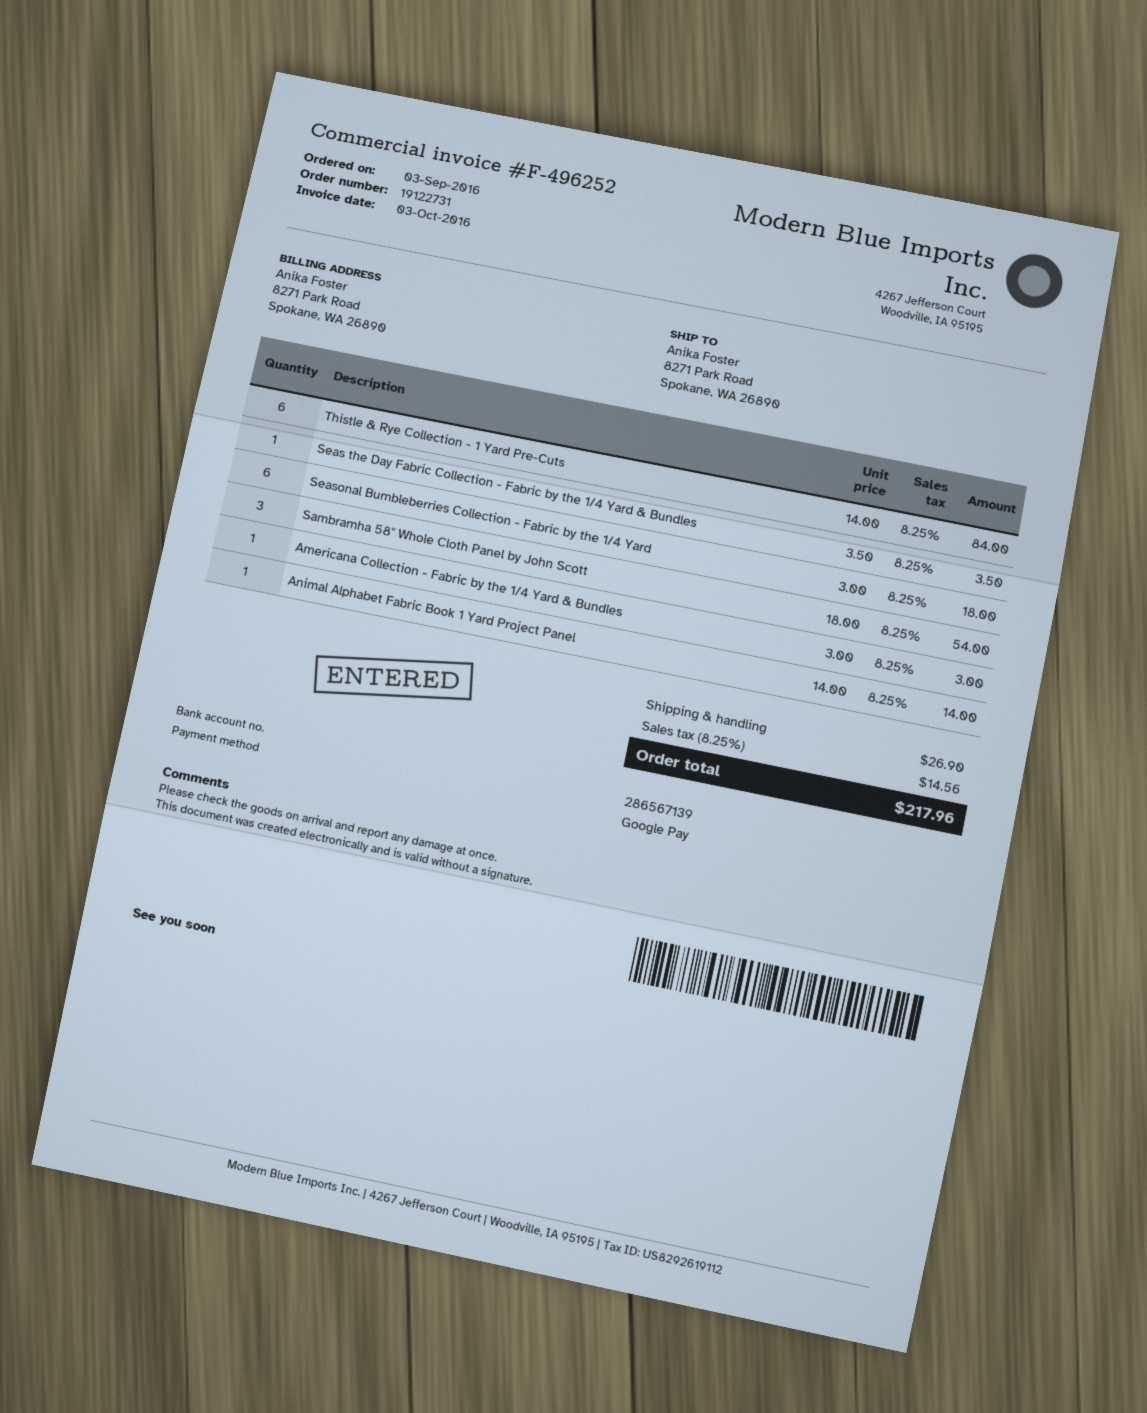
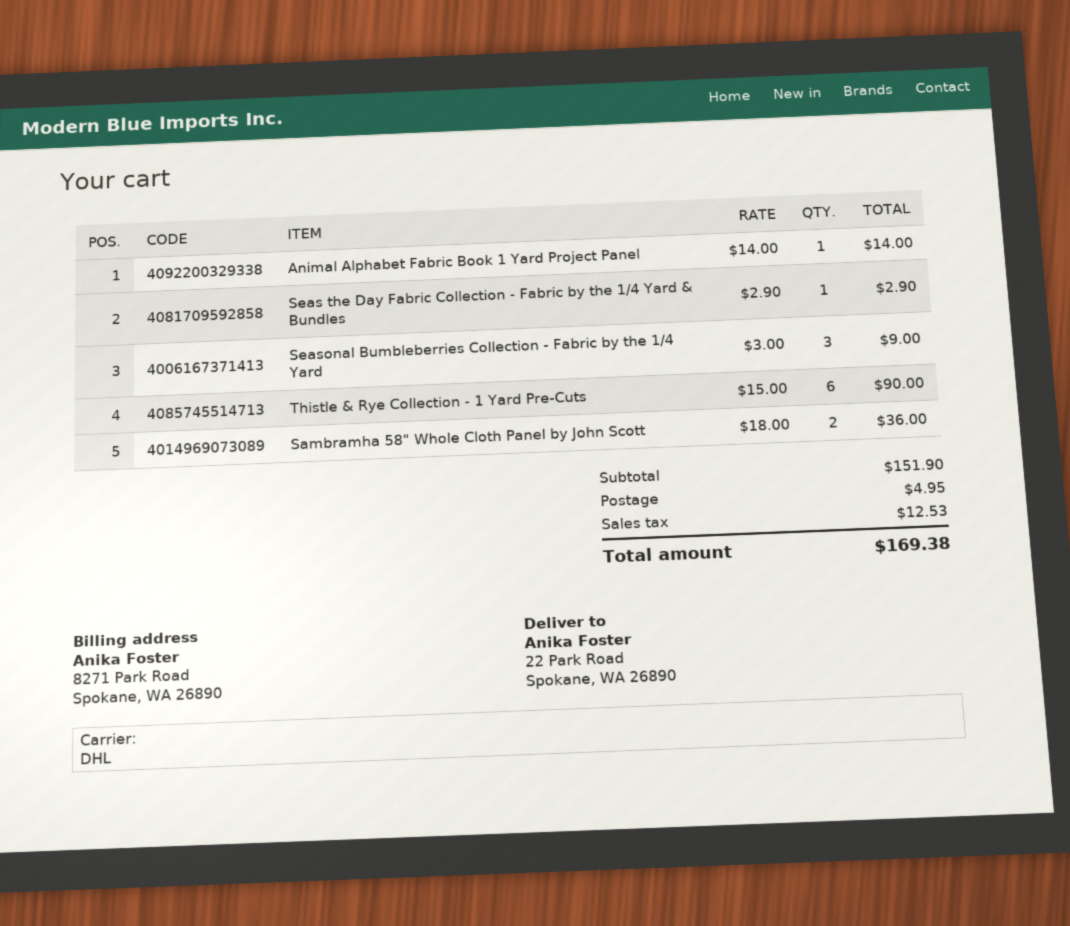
ship to: 8271 Park Road, Spokane, WA 26890 -> 22 Park Road, Spokane, WA 26890
Thistle & Rye Collection - 1 Yard Pre-Cuts: 6 x 14.00 = 84.00 -> 6 x 15.00 = 90.00
Seas the Day Fabric Collection - Fabric by the 1/4 Yard & Bundles: 1 x 3.50 = 3.50 -> 1 x 2.90 = 2.90
Seasonal Bumbleberries Collection - Fabric by the 1/4 Yard: 6 x 3.00 = 18.00 -> 3 x 3.00 = 9.00
Sambramha 58" Whole Cloth Panel by John Scott: 3 x 18.00 = 54.00 -> 2 x 18.00 = 36.00
Americana Collection - Fabric by the 1/4 Yard & Bundles: 1 x 3.00 = 3.00 -> none
shipping: 26.90 -> 4.95
tax: 14.56 -> 12.53
total: 217.96 -> 169.38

====================

# PROBLEM REQUIREMENTS
Go through the records above, find each line with the string "Yard", and copy it.

# ANSWER TO THE PROBLEM
Thistle & Rye Collection - 1 Yard Pre-Cuts: 6 x 14.00 = 84.00 -> 6 x 15.00 = 90.00
Seas the Day Fabric Collection - Fabric by the 1/4 Yard & Bundles: 1 x 3.50 = 3.50 -> 1 x 2.90 = 2.90
Seasonal Bumbleberries Collection - Fabric by the 1/4 Yard: 6 x 3.00 = 18.00 -> 3 x 3.00 = 9.00
Americana Collection - Fabric by the 1/4 Yard & Bundles: 1 x 3.00 = 3.00 -> none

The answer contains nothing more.